- Change detection data:

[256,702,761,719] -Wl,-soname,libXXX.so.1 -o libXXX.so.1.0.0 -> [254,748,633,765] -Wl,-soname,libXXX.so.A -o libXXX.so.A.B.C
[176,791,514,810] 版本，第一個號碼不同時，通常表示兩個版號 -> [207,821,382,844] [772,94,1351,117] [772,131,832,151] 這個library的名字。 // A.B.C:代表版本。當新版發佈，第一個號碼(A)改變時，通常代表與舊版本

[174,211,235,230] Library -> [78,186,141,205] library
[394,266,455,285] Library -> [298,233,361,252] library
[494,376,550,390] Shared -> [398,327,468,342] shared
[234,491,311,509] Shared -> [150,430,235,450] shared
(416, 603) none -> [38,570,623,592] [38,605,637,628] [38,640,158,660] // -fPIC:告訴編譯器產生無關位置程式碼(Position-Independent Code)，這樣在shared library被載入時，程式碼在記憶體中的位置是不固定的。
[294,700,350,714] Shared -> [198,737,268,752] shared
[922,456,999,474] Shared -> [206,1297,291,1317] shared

==

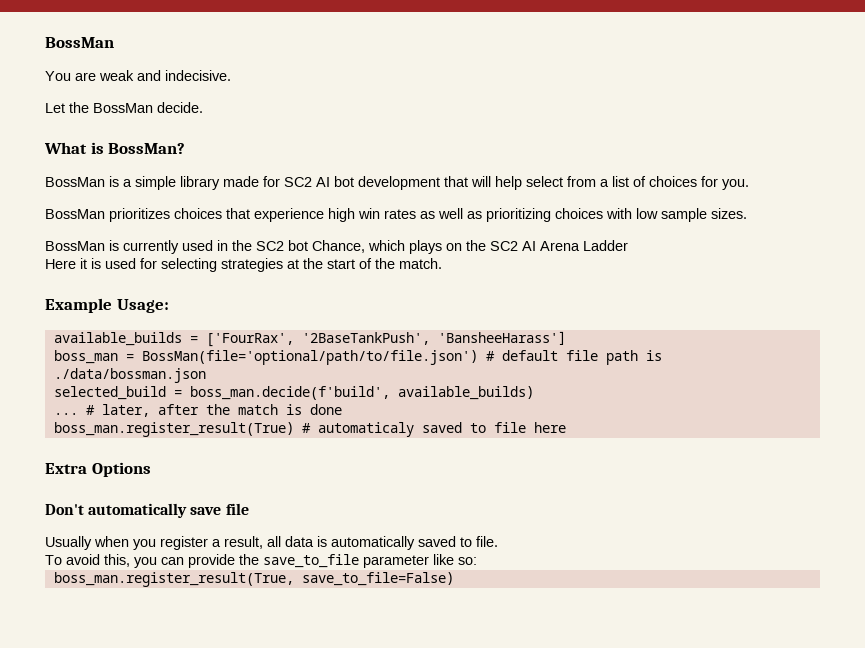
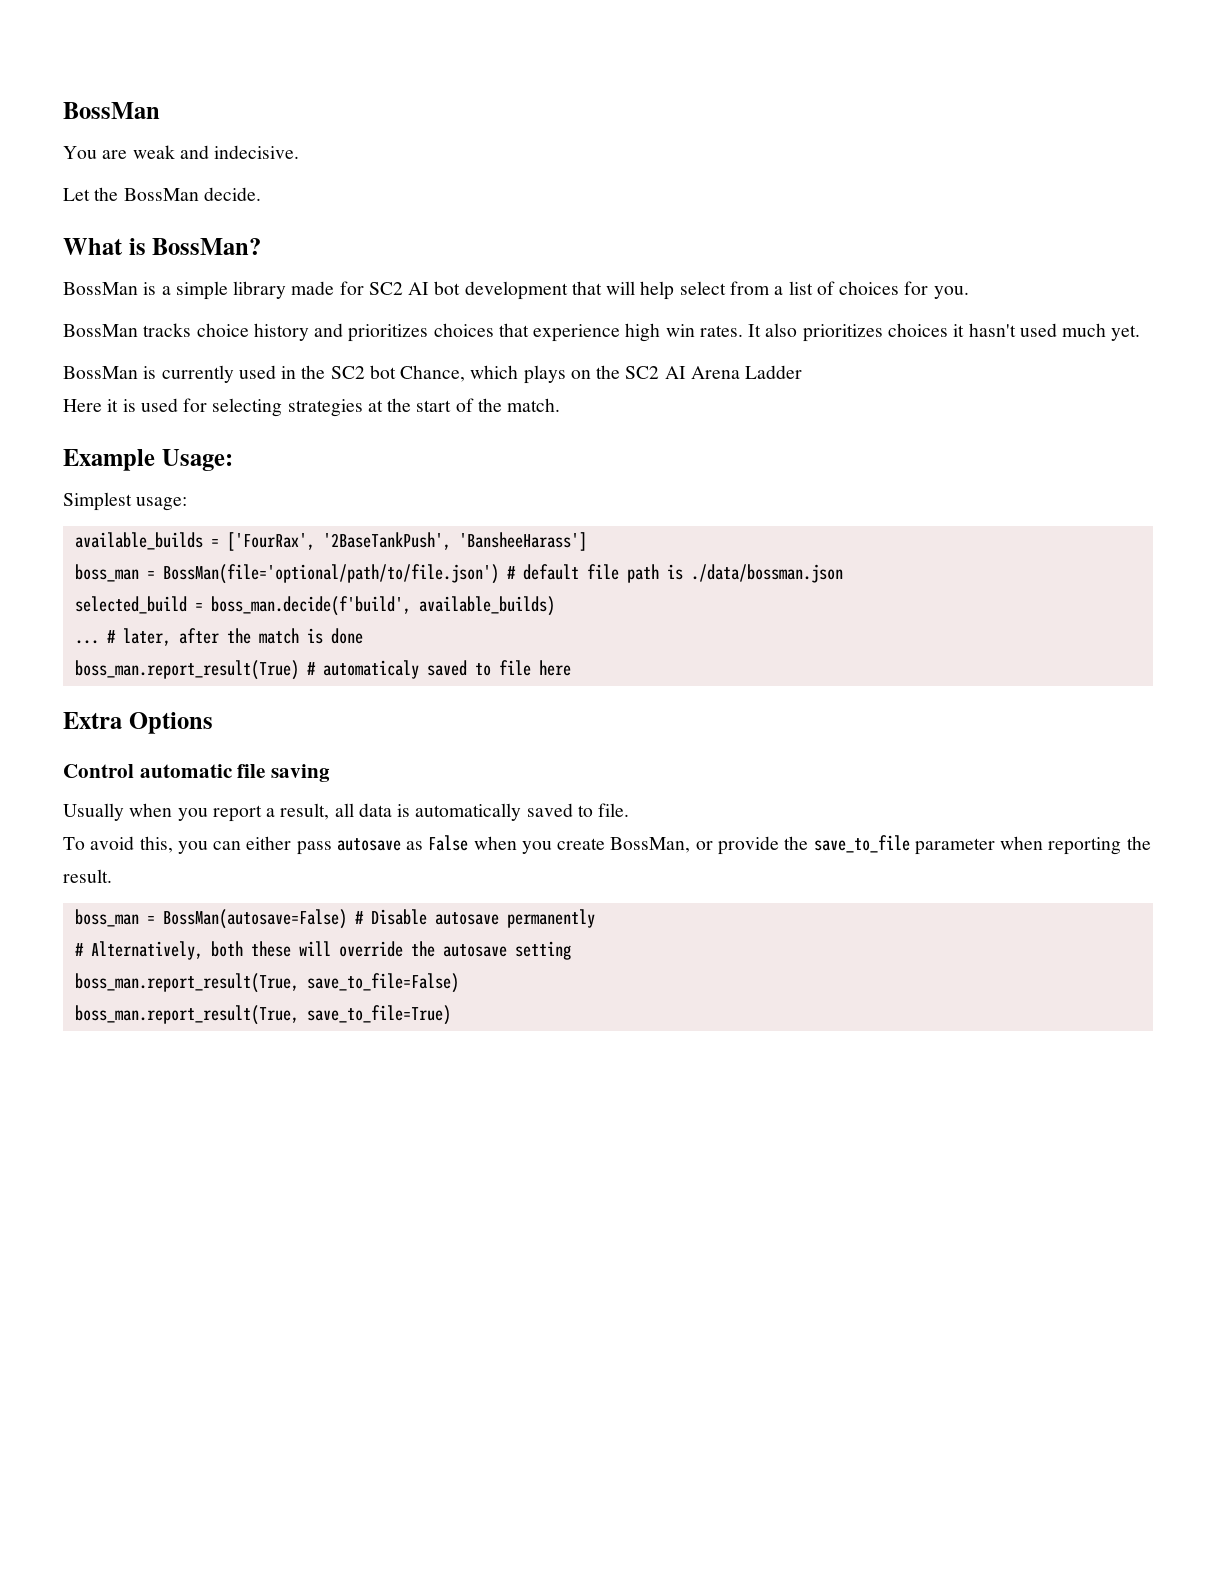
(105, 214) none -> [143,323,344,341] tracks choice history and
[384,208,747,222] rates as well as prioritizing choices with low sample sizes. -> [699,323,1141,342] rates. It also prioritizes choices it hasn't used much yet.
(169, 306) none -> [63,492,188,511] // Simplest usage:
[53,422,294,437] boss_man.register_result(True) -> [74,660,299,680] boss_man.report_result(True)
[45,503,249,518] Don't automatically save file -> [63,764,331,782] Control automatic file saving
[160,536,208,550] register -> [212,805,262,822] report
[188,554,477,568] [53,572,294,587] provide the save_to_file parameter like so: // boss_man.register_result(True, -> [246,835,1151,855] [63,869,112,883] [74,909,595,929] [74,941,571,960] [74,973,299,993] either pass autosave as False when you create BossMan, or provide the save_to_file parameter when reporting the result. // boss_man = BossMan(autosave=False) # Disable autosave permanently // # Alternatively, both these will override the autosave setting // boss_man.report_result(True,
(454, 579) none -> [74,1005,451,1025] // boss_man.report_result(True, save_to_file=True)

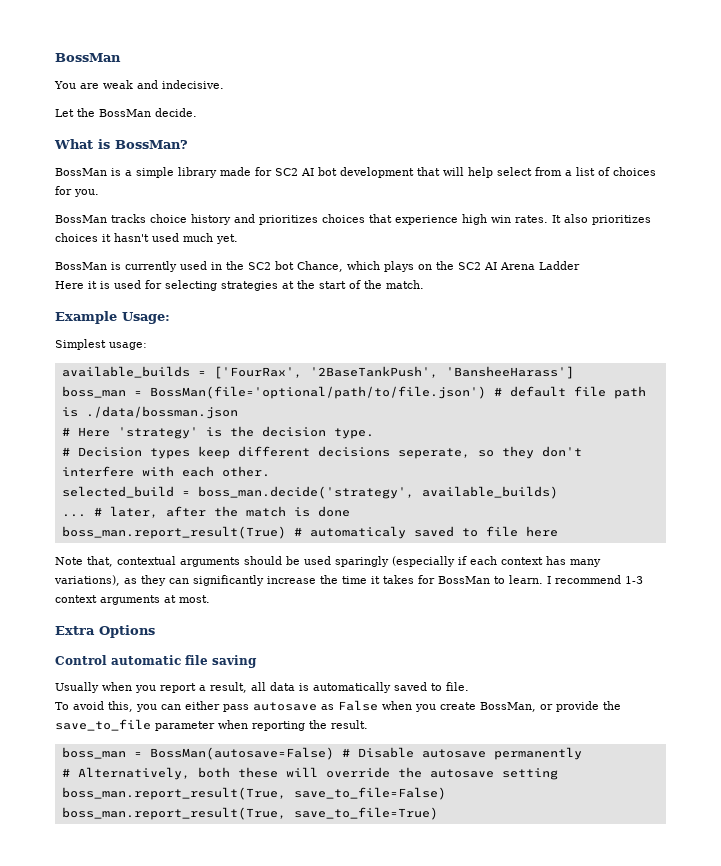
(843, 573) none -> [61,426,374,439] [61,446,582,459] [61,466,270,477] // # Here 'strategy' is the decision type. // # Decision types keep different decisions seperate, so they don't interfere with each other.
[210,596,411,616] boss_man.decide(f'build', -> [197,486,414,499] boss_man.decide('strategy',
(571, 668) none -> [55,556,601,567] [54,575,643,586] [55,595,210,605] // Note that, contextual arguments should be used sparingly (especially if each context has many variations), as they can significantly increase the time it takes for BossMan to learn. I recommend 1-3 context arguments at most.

- About this exercise: Would you retype the lines above from the one with "(843, 573) none" down to the one with "(571, 668) none", word for word, both ends included and no other lines?

- Expected answer:
(843, 573) none -> [61,426,374,439] [61,446,582,459] [61,466,270,477] // # Here 'strategy' is the decision type. // # Decision types keep different decisions seperate, so they don't interfere with each other.
[210,596,411,616] boss_man.decide(f'build', -> [197,486,414,499] boss_man.decide('strategy',
(571, 668) none -> [55,556,601,567] [54,575,643,586] [55,595,210,605] // Note that, contextual arguments should be used sparingly (especially if each context has many variations), as they can significantly increase the time it takes for BossMan to learn. I recommend 1-3 context arguments at most.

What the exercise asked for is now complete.